_REQUIRED WORK_
Find the string "weight" in the data, and copy out each line that has it.

[Screenshot and code edit data]
★ ★ ★ ★
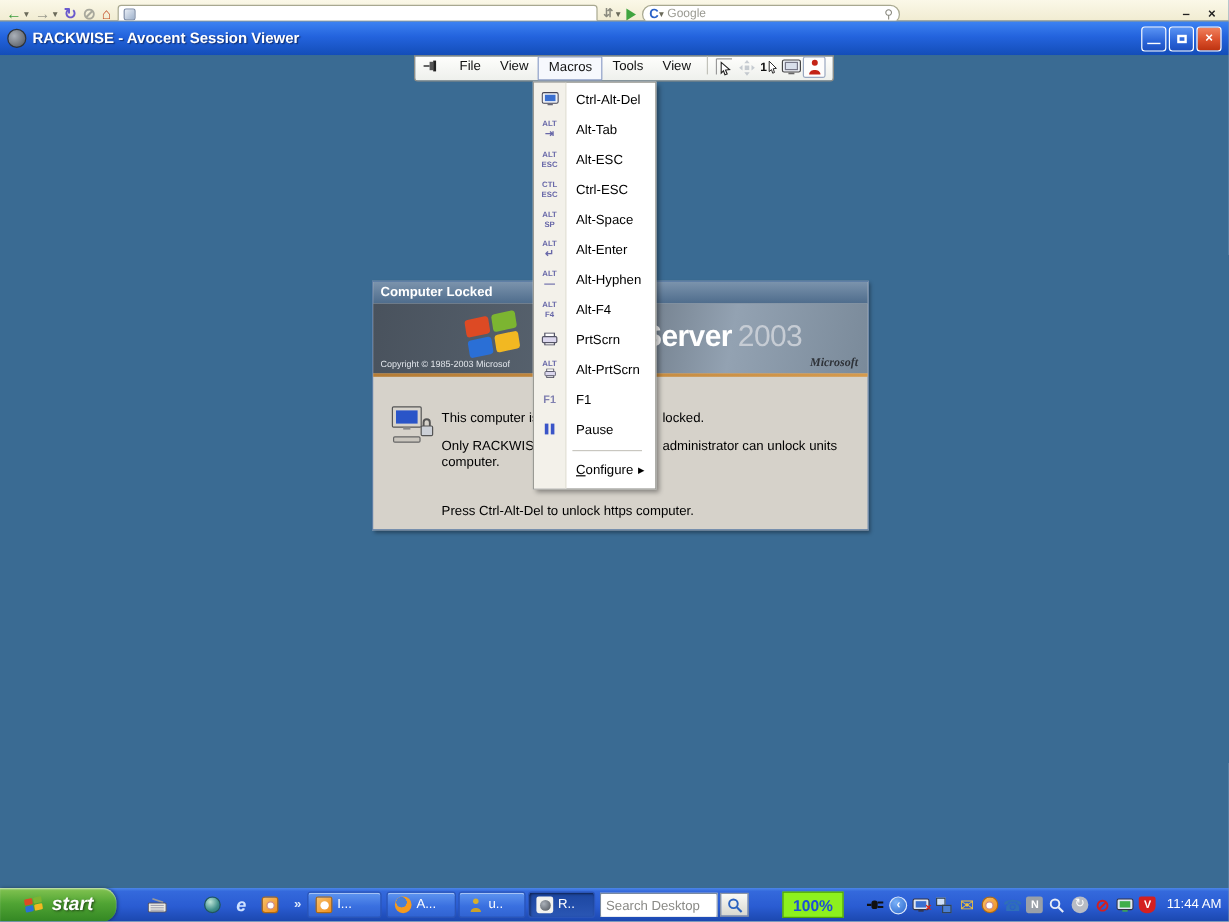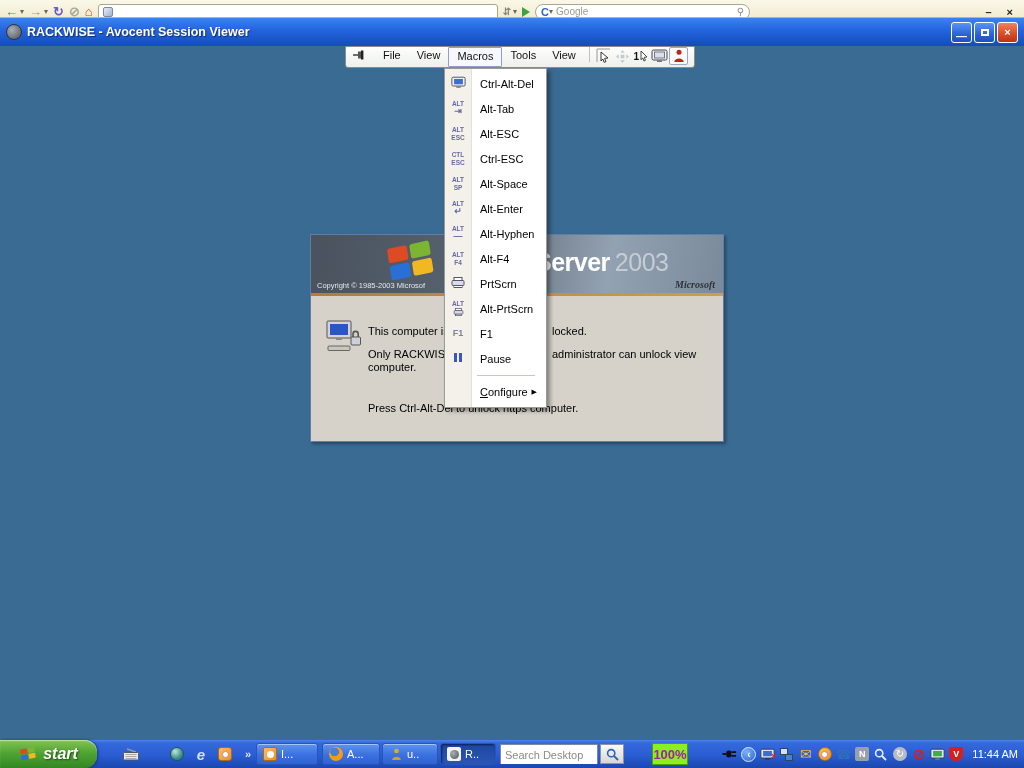--- a/index.html
+++ b/index.html
@@ -211,6 +211,9 @@
     </div>
 
     <div class="lock-dialog">
+      <div class="lock-title">
+        <span>Computer Locked</span>
+      </div>
       <div class="lock-banner">
         <span class="banner-flag">
           <svg width="58" height="48" viewBox="0 0 42 36">

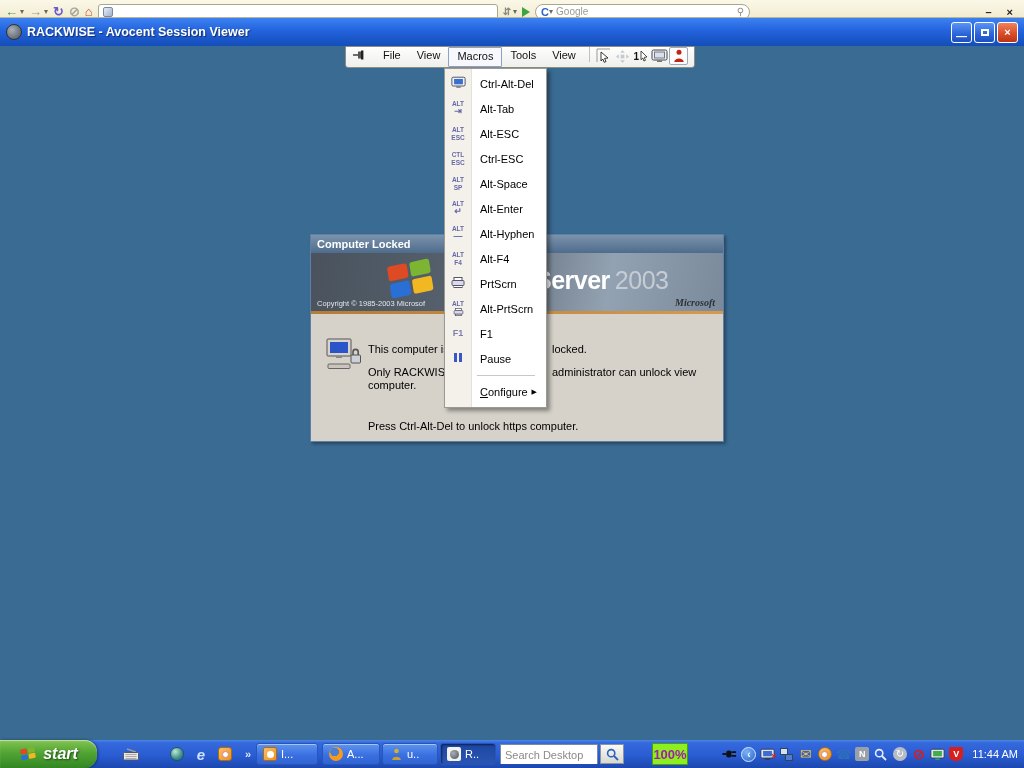--- a/index.html
+++ b/index.html
@@ -246,7 +246,7 @@
         <span style="left:57px; top:29px">This computer is</span>
         <span style="left:241px; top:29px">locked.</span>
         <span style="left:57px; top:52px">Only RACKWISE</span>
-        <span style="left:241px; top:52px">administrator can unlock view</span>
+        <span style="left:241px; top:52px">administrator can unlock units</span>
         <span style="left:57px; top:65px">computer.</span>
         <span style="left:57px; top:106px">Press Ctrl-Alt-Del to unlock https computer.</span>
       </div>

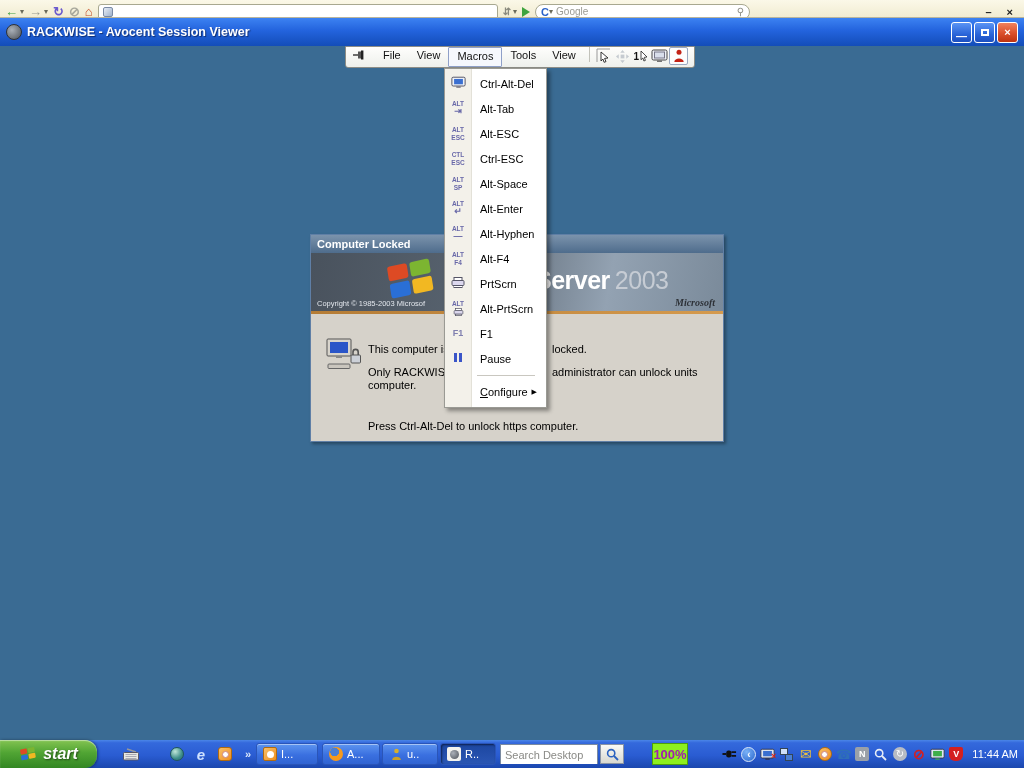--- a/index.html
+++ b/index.html
@@ -109,9 +109,9 @@
   .deskbar-search input::placeholder { color:#8a8a86; }
   .mag-btn { position:absolute; left:600px; top:4px; width:24px; height:20px; border:1px solid #8a94a4;
     background:linear-gradient(180deg,#fafaf6,#d8d8d0); display:flex; align-items:center; justify-content:center; }
-  .zoom-badge { position:absolute; left:652px; top:3px; width:36px; height:22px; background:#8df01e;
+  .zoom-badge { position:absolute; left:652px; top:3px; width:51px; height:22px; background:#8df01e;
     border:1px solid #4ea00a; display:flex; align-items:center; justify-content:center;
-    font-size:13px; font-weight:bold; color:#a21caf; }
+    font-size:13px; font-weight:bold; color:#1d4ed8; }
   .tray { position:absolute; right:6px; top:0; height:28px; display:flex; align-items:center; gap:4px; }
   .tray-ico { width:15px; height:15px; display:flex; align-items:center; justify-content:center; position:relative; font-size:12px; line-height:1; }
   .tray-clock { color:#fff; font-size:11px; margin-left:5px; white-space:nowrap; }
★ ★ ★ ★
_RESPONSE TO THE EXERCISE_
-    font-size:13px; font-weight:bold; color:#a21caf; }
+    font-size:13px; font-weight:bold; color:#1d4ed8; }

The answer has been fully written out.